Work task: Only an exact repetition is needed: the lines from the start of the listing below through the line that contains "line-height: 37px;", pictures omitted.

Data to process:
□ □ □
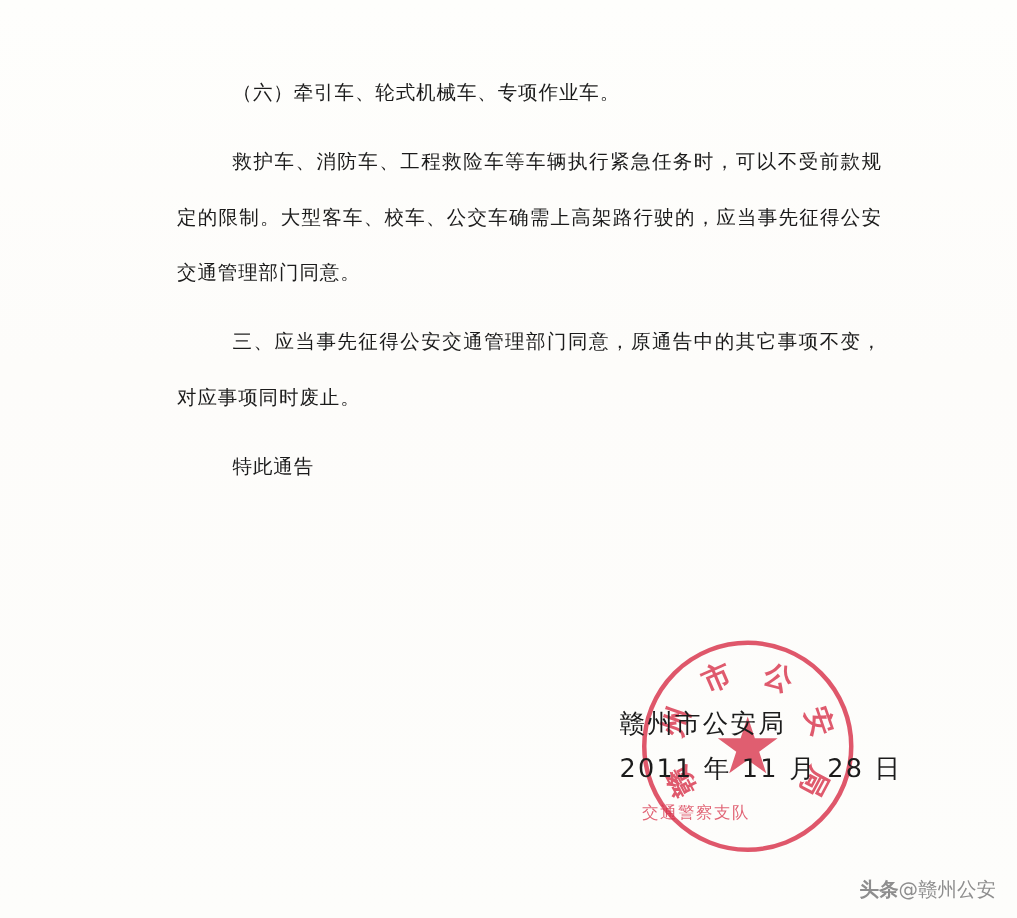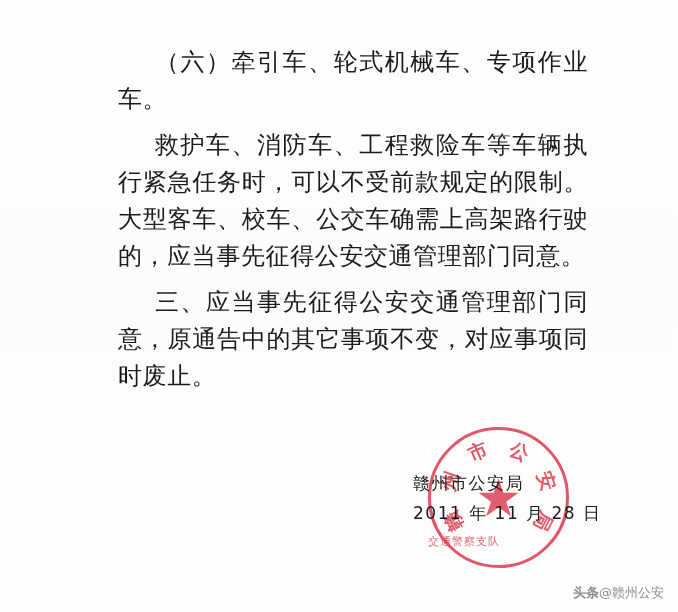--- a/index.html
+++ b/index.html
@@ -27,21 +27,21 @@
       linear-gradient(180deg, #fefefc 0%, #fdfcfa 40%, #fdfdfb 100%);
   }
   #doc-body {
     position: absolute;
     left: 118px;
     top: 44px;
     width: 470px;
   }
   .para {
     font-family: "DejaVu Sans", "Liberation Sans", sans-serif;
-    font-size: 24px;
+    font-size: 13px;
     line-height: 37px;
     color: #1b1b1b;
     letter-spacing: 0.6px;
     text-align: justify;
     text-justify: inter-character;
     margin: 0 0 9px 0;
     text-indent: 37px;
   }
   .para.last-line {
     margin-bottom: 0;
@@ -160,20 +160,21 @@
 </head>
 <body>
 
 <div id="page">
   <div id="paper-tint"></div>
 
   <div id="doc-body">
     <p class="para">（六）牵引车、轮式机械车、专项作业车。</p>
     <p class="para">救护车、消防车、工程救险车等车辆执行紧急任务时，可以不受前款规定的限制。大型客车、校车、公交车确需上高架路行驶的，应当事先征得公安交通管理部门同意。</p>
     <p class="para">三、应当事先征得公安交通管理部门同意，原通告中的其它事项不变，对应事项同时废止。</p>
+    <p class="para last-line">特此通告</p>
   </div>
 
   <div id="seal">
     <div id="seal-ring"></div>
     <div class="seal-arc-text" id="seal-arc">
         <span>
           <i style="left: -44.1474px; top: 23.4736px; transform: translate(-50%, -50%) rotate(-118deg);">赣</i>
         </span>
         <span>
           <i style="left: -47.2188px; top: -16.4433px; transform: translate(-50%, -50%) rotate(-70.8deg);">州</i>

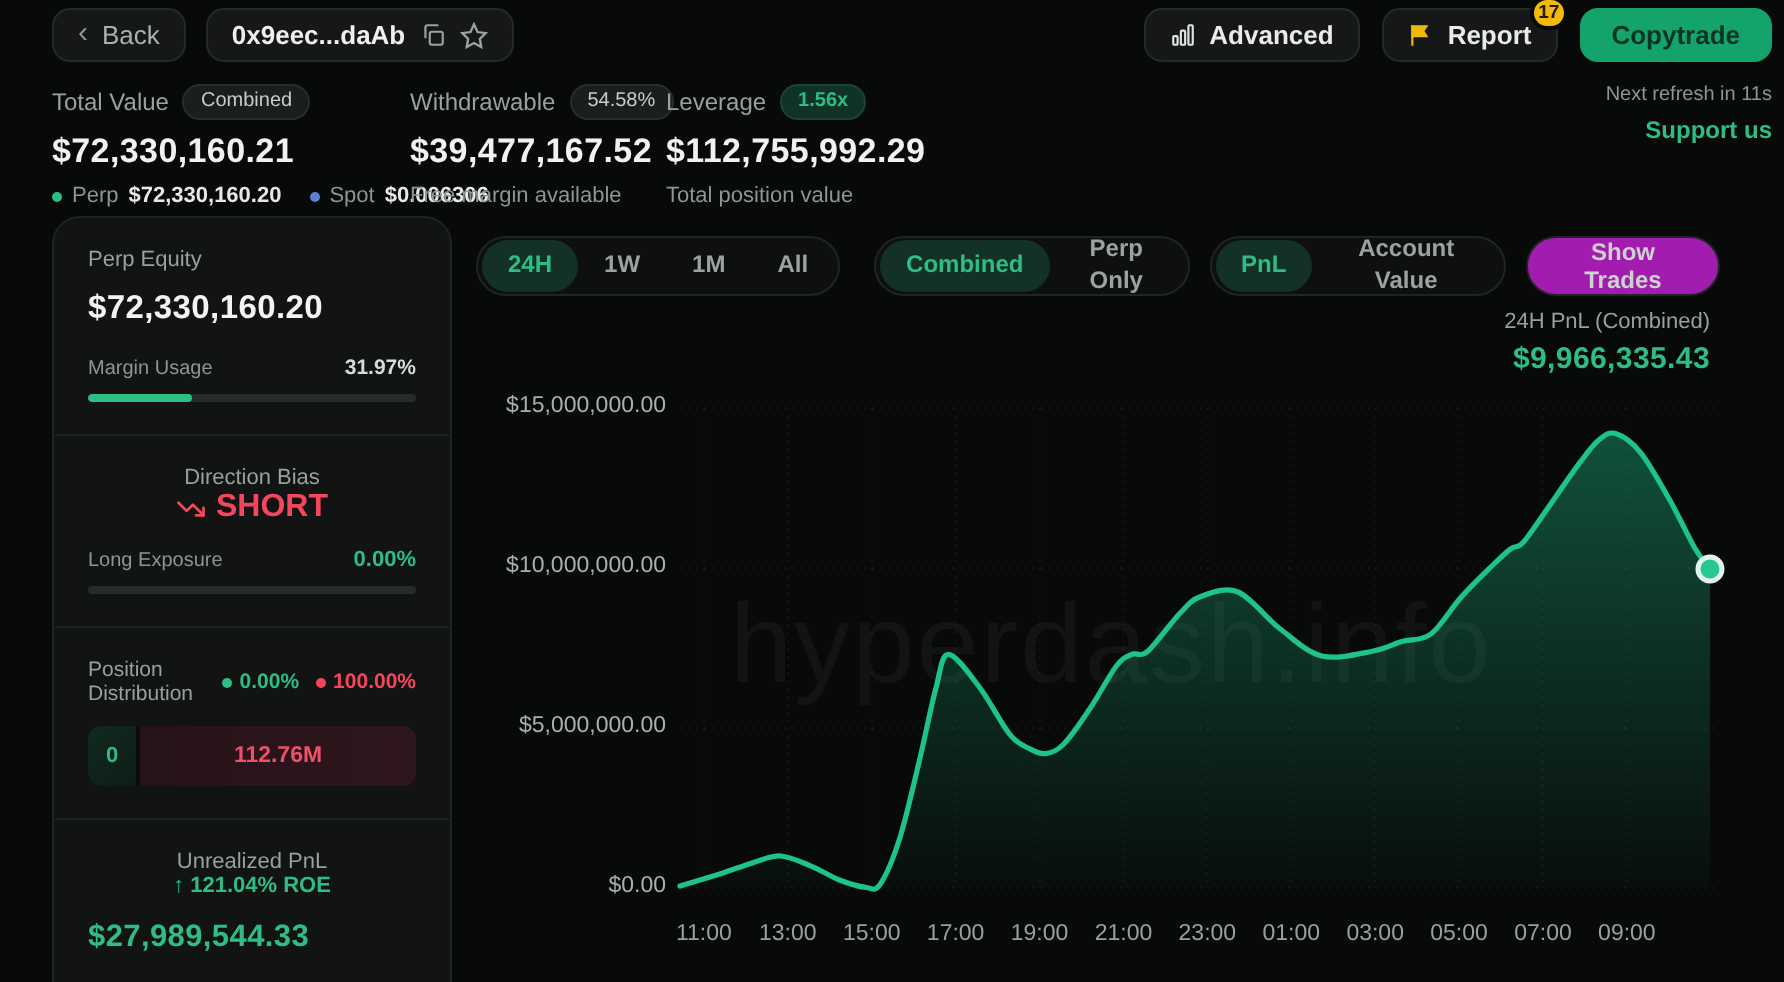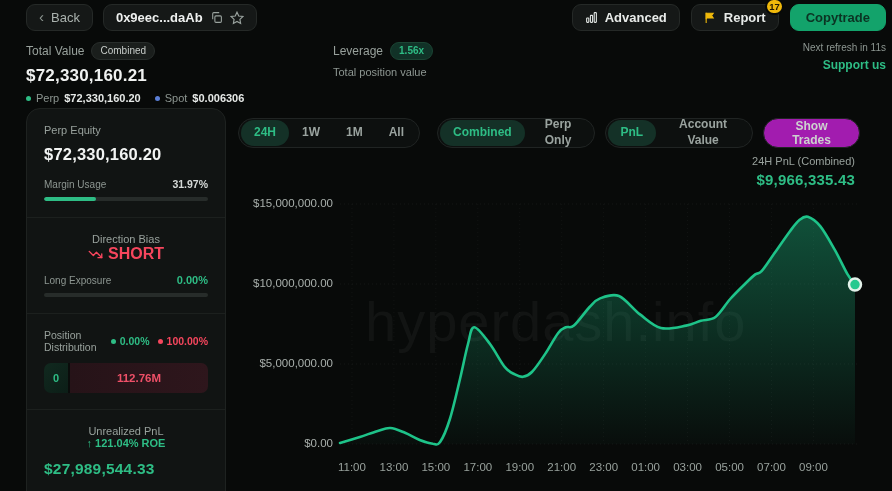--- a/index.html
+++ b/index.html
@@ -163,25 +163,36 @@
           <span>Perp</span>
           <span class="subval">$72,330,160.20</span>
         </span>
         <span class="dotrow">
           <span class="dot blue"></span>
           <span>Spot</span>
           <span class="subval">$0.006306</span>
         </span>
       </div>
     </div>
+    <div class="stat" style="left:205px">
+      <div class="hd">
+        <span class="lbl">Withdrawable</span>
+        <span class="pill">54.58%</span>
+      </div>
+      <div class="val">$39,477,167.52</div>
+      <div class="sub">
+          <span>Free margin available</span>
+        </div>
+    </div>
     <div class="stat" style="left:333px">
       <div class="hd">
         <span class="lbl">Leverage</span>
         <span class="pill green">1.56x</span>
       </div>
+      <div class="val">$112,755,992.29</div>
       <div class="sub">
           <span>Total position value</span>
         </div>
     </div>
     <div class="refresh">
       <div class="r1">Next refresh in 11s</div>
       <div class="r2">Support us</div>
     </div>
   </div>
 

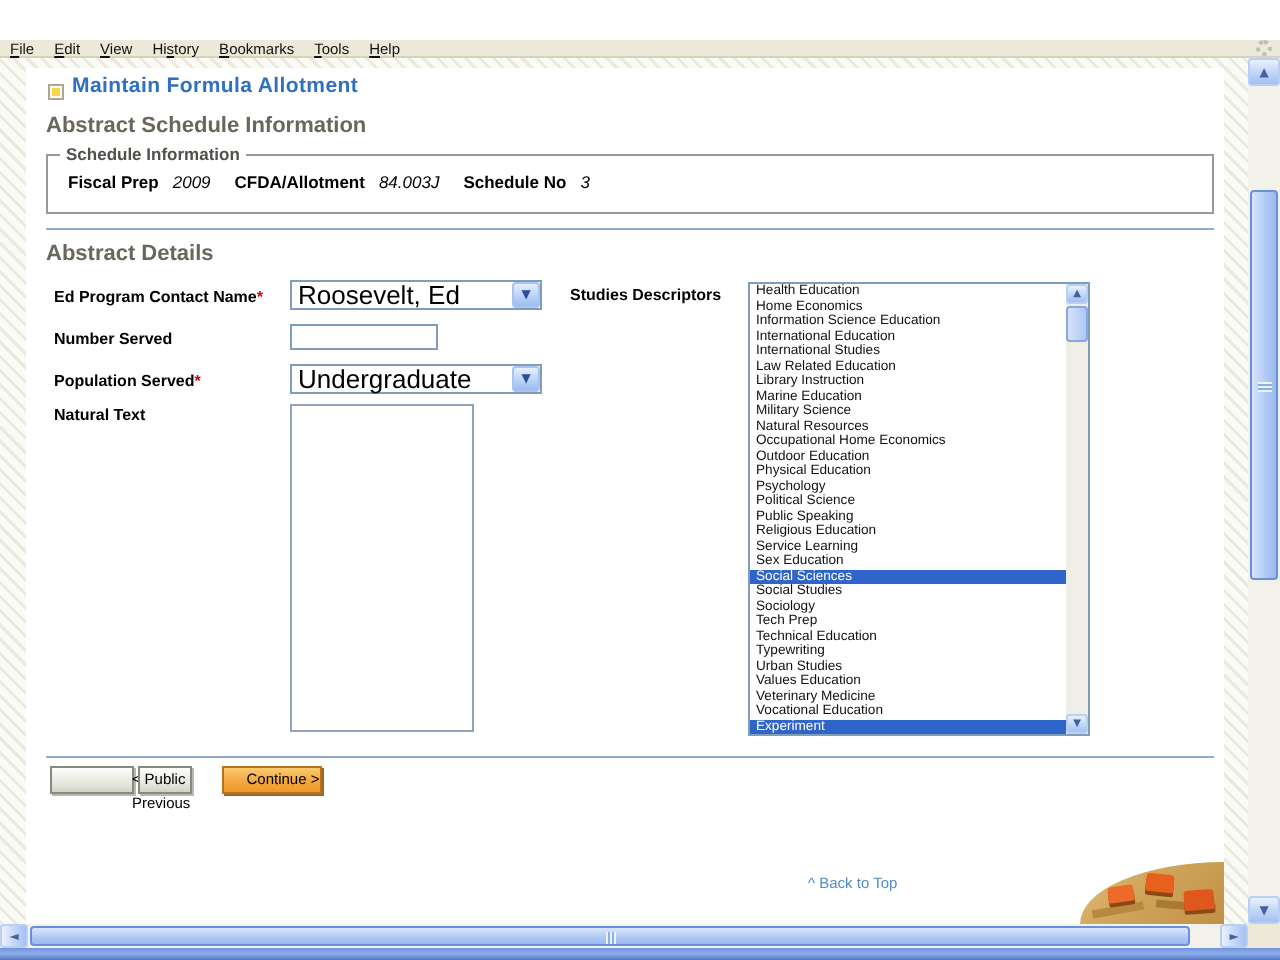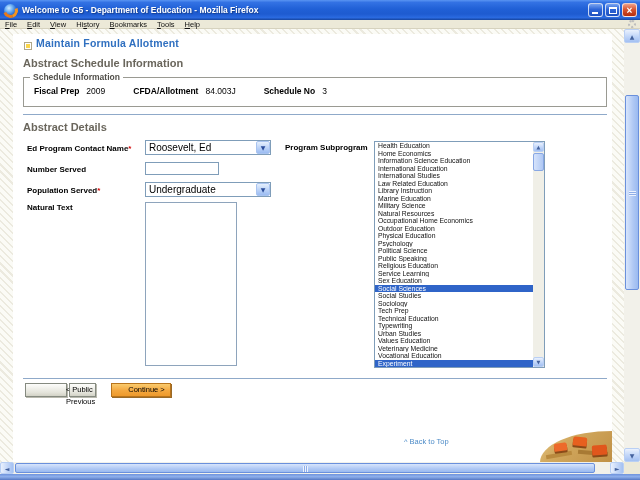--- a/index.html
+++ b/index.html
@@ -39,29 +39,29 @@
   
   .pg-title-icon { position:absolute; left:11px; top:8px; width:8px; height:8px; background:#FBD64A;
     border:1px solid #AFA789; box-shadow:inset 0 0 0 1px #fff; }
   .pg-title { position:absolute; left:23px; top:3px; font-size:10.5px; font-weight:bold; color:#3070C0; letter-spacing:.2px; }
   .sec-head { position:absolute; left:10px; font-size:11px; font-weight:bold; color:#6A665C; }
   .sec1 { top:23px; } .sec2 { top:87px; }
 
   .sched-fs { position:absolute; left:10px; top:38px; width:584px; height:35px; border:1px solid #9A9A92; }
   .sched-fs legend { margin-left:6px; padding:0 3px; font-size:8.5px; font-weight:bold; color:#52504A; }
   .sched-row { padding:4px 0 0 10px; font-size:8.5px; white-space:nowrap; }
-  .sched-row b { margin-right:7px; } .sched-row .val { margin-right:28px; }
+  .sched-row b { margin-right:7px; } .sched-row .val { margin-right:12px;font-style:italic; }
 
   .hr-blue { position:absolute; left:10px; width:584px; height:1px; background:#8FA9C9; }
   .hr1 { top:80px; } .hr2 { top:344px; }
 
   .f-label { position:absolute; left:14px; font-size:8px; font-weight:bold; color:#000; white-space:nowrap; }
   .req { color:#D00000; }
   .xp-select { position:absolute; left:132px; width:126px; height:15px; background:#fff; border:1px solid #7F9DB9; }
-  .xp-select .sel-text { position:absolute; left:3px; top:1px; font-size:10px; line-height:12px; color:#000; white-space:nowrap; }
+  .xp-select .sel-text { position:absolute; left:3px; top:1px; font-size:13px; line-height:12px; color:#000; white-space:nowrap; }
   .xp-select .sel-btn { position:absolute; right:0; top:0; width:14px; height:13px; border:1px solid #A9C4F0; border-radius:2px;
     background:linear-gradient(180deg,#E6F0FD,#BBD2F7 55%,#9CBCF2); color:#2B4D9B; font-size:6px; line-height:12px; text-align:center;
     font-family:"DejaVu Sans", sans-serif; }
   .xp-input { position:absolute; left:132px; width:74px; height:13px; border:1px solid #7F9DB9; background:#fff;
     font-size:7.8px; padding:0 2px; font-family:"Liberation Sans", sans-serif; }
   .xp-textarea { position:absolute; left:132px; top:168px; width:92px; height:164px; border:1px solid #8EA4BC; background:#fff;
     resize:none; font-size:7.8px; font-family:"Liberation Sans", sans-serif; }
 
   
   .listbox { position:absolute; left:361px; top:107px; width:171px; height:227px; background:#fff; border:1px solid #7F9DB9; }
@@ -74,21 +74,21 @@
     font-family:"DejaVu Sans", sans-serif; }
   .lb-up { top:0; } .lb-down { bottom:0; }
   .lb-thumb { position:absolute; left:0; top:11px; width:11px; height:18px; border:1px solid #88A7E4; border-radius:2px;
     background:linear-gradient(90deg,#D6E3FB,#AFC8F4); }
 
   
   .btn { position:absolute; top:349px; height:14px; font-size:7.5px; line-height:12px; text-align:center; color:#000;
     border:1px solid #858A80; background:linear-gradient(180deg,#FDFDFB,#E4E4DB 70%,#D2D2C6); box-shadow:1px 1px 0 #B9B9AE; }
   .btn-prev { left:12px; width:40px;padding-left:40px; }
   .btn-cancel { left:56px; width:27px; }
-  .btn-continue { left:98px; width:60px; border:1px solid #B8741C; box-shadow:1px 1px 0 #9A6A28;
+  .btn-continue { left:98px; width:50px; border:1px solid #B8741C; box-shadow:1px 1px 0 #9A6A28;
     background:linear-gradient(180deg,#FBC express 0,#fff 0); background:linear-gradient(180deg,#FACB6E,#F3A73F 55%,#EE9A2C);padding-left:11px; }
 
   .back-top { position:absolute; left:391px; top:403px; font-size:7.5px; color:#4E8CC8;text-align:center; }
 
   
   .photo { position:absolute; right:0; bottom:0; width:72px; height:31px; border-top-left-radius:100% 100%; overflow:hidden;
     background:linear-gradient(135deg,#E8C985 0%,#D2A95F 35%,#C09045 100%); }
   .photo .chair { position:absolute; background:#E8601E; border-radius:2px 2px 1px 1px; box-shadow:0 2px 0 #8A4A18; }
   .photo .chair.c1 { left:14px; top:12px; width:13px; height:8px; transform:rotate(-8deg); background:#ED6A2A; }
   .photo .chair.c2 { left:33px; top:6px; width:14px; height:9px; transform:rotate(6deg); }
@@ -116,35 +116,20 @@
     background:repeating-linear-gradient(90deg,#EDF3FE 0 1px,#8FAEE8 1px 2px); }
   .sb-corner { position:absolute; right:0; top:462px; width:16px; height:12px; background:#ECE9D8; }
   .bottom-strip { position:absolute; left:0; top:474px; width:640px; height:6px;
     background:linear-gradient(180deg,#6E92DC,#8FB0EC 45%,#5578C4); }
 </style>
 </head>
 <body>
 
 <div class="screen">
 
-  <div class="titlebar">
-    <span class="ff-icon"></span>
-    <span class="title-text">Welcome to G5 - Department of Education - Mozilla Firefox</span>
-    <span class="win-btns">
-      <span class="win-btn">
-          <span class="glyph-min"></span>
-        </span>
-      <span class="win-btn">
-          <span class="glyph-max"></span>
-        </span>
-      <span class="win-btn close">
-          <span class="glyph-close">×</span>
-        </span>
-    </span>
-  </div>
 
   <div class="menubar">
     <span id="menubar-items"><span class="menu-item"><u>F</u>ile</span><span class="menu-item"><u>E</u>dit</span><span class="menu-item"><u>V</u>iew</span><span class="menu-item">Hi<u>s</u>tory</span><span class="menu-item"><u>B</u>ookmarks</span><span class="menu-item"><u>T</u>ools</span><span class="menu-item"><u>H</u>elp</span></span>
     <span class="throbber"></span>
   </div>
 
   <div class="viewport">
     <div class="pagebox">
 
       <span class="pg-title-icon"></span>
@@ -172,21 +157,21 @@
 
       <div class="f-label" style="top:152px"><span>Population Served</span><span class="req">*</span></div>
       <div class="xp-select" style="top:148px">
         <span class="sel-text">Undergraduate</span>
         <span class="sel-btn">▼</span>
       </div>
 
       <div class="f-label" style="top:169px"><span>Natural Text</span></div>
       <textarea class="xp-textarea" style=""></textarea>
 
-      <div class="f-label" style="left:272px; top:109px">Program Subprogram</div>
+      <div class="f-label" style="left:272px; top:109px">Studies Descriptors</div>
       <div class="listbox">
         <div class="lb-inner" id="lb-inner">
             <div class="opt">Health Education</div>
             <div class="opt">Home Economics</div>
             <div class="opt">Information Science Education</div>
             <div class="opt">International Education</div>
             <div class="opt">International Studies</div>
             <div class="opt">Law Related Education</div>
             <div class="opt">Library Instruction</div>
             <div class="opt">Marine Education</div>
□ □ □
Your response:
--- a/index.html
+++ b/index.html
@@ -27,21 +27,21 @@
       linear-gradient(180deg, #fefefc 0%, #fdfcfa 40%, #fdfdfb 100%);
   }
   #doc-body {
     position: absolute;
     left: 118px;
     top: 44px;
     width: 470px;
   }
   .para {
     font-family: "DejaVu Sans", "Liberation Sans", sans-serif;
-    font-size: 24px;
+    font-size: 13px;
     line-height: 37px;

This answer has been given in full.